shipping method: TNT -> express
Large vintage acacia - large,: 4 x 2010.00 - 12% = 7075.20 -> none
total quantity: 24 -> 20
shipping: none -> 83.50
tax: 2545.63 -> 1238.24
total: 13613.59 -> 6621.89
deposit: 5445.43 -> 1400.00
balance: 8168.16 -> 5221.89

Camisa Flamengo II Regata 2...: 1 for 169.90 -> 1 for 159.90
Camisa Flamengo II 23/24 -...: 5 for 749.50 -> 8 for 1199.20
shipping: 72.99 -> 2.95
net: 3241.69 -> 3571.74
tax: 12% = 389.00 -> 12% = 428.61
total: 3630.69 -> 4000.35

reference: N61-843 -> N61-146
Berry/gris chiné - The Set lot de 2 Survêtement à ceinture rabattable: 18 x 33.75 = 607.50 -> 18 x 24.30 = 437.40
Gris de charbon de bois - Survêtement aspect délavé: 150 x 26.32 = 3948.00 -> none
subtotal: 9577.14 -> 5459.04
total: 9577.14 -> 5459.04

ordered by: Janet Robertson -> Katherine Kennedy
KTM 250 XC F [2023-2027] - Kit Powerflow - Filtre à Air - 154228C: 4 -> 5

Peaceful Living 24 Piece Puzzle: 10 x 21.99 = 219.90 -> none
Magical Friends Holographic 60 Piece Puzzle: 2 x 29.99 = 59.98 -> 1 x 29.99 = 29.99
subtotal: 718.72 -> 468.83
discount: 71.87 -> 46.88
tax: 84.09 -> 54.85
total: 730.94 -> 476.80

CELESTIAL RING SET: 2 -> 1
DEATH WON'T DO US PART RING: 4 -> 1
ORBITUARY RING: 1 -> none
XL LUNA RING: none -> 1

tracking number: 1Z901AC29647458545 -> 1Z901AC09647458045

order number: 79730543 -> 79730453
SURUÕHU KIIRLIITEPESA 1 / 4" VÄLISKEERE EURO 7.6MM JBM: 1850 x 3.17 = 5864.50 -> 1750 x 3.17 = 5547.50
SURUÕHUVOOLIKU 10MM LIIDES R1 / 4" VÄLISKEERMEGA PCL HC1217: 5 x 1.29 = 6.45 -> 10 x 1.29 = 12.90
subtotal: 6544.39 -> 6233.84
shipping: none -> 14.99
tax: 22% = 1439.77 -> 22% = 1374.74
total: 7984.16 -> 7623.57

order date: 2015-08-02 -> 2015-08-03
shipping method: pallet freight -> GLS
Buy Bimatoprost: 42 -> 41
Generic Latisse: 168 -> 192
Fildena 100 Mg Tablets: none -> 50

* * * * * * *

▶ _Work task_
Repeat the whole listing exactly, line for line.

▶ _Output below_
shipping method: TNT -> express
Large vintage acacia - large,: 4 x 2010.00 - 12% = 7075.20 -> none
total quantity: 24 -> 20
shipping: none -> 83.50
tax: 2545.63 -> 1238.24
total: 13613.59 -> 6621.89
deposit: 5445.43 -> 1400.00
balance: 8168.16 -> 5221.89

Camisa Flamengo II Regata 2...: 1 for 169.90 -> 1 for 159.90
Camisa Flamengo II 23/24 -...: 5 for 749.50 -> 8 for 1199.20
shipping: 72.99 -> 2.95
net: 3241.69 -> 3571.74
tax: 12% = 389.00 -> 12% = 428.61
total: 3630.69 -> 4000.35

reference: N61-843 -> N61-146
Berry/gris chiné - The Set lot de 2 Survêtement à ceinture rabattable: 18 x 33.75 = 607.50 -> 18 x 24.30 = 437.40
Gris de charbon de bois - Survêtement aspect délavé: 150 x 26.32 = 3948.00 -> none
subtotal: 9577.14 -> 5459.04
total: 9577.14 -> 5459.04

ordered by: Janet Robertson -> Katherine Kennedy
KTM 250 XC F [2023-2027] - Kit Powerflow - Filtre à Air - 154228C: 4 -> 5

Peaceful Living 24 Piece Puzzle: 10 x 21.99 = 219.90 -> none
Magical Friends Holographic 60 Piece Puzzle: 2 x 29.99 = 59.98 -> 1 x 29.99 = 29.99
subtotal: 718.72 -> 468.83
discount: 71.87 -> 46.88
tax: 84.09 -> 54.85
total: 730.94 -> 476.80

CELESTIAL RING SET: 2 -> 1
DEATH WON'T DO US PART RING: 4 -> 1
ORBITUARY RING: 1 -> none
XL LUNA RING: none -> 1

tracking number: 1Z901AC29647458545 -> 1Z901AC09647458045

order number: 79730543 -> 79730453
SURUÕHU KIIRLIITEPESA 1 / 4" VÄLISKEERE EURO 7.6MM JBM: 1850 x 3.17 = 5864.50 -> 1750 x 3.17 = 5547.50
SURUÕHUVOOLIKU 10MM LIIDES R1 / 4" VÄLISKEERMEGA PCL HC1217: 5 x 1.29 = 6.45 -> 10 x 1.29 = 12.90
subtotal: 6544.39 -> 6233.84
shipping: none -> 14.99
tax: 22% = 1439.77 -> 22% = 1374.74
total: 7984.16 -> 7623.57

order date: 2015-08-02 -> 2015-08-03
shipping method: pallet freight -> GLS
Buy Bimatoprost: 42 -> 41
Generic Latisse: 168 -> 192
Fildena 100 Mg Tablets: none -> 50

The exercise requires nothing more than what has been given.